Medicare: Penny Wise and Pound Foolish

Published: 2009-08-18 22:49:47
Author: Christopher Kent | Dynamic Chiropractic | August 12, 2009

By now, most of you have heard about the scathing 2009 report on chiropractic from the Office of the Inspector General (OIG). This is the latest in a series critical of chiropractic claims.

OIG reports from 1986, 1998, 1999 and 2005 also allege that inappropriate payments were made for maintenance therapy and miscoded, improperly documented claims. The response from the chiropractic profession has been a sort of collective mea culpa. Professional organizations have vowed to address documentation problems, while entrepreneurs have offered seminars, publications and software programs promising to make your practice "audit proof."

The timing of the report's release, given the debate on national health policy, would appear to play into the hands of those who would like to "contain and eliminate" the chiropractic profession. To put things in perspective, total Medicare expenditures for 2006, the year reviewed in the latest report, amounted to more than $382 billion. The report notes that expenditures for chiropractic services in 2006 amounted to $466 million. This is 0.12 percent of the total Medicare expenditures. The amount of alleged overpayment was $178 million, or 0.047 percent of the total.

The methodological shortcomings of the report, including unsubstantiated claims, faulty logic and outright bias, are beyond the scope of this article. Interested readers are referred to a comprehensive analysis of the OIG report by Matthew McCoy, DC, MPH, which is available online at no cost. An overriding concern is that the OIG report demonstrates a fundamental lack of understanding of vertebral subluxation. Furthermore, it reflects a perspective that should be at the heart of any health care reform debate.

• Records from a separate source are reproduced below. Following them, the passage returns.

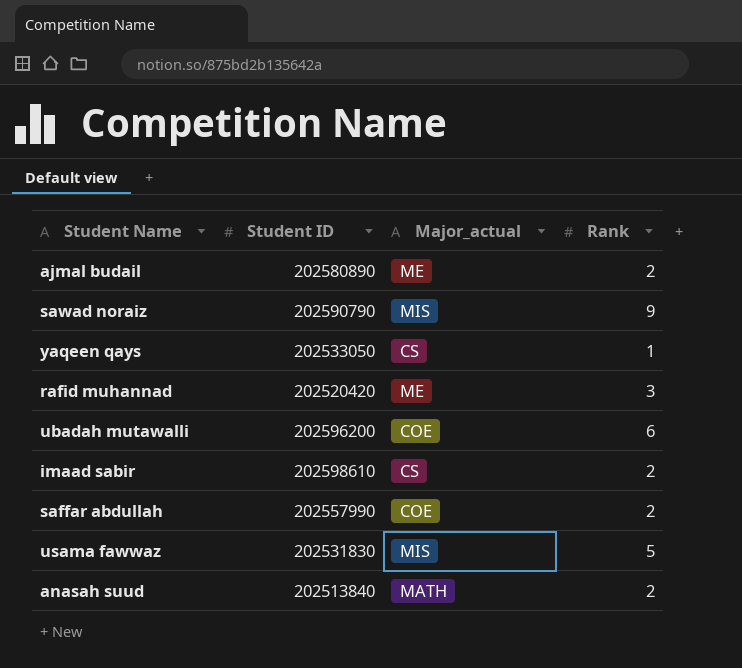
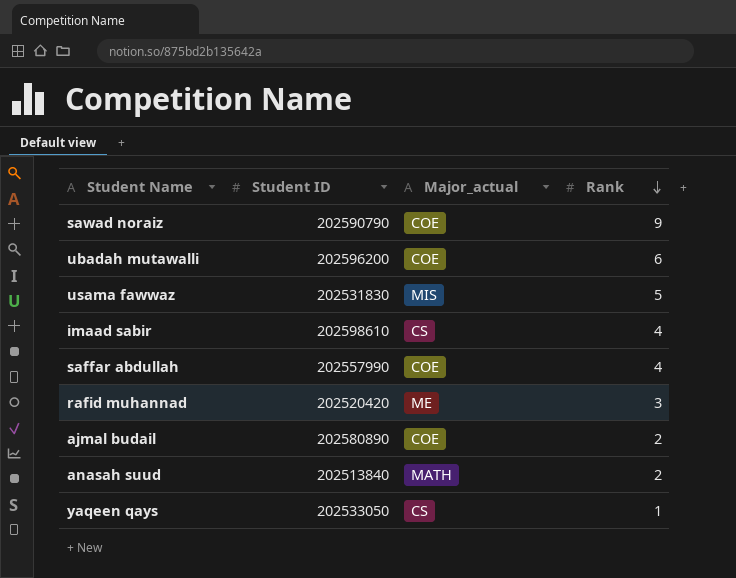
row order: none -> Rank descending
sawad noraiz | Major_actual: MIS -> COE
imaad sabir | Rank: 2 -> 4
saffar abdullah | Rank: 2 -> 4
ajmal budail | Major_actual: ME -> COE

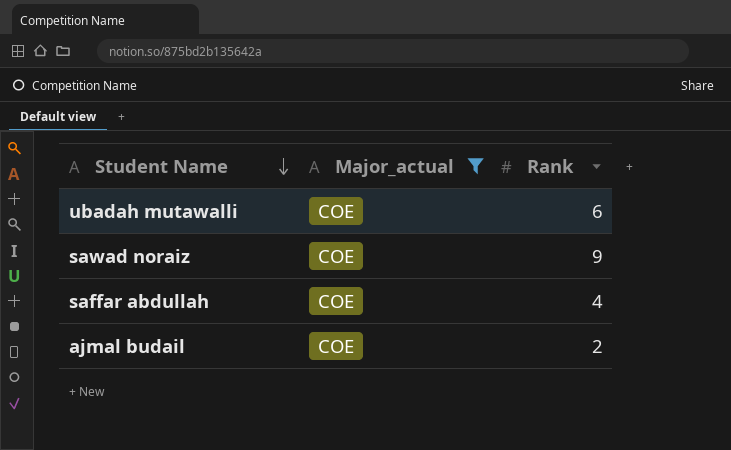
filter: none -> Major_actual = COE
row order: Rank descending -> Student Name descending
column Student ID | position: 2 -> none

The Centers for Medicare & Medicaid Services (CMS) limits care of vertebral subluxations not associated with a secondary condition by defining them as "maintenance therapy," which is not a covered condition. CMS defines maintenance therapy as follows: "A care plan that seeks to prevent disease, promote health and prolong and enhance the quality of life, or maintain or prevent deterioration of a chronic condition." While this should be the goal of every doctor, regardless of specialty, Medicare explicitly excludes such services.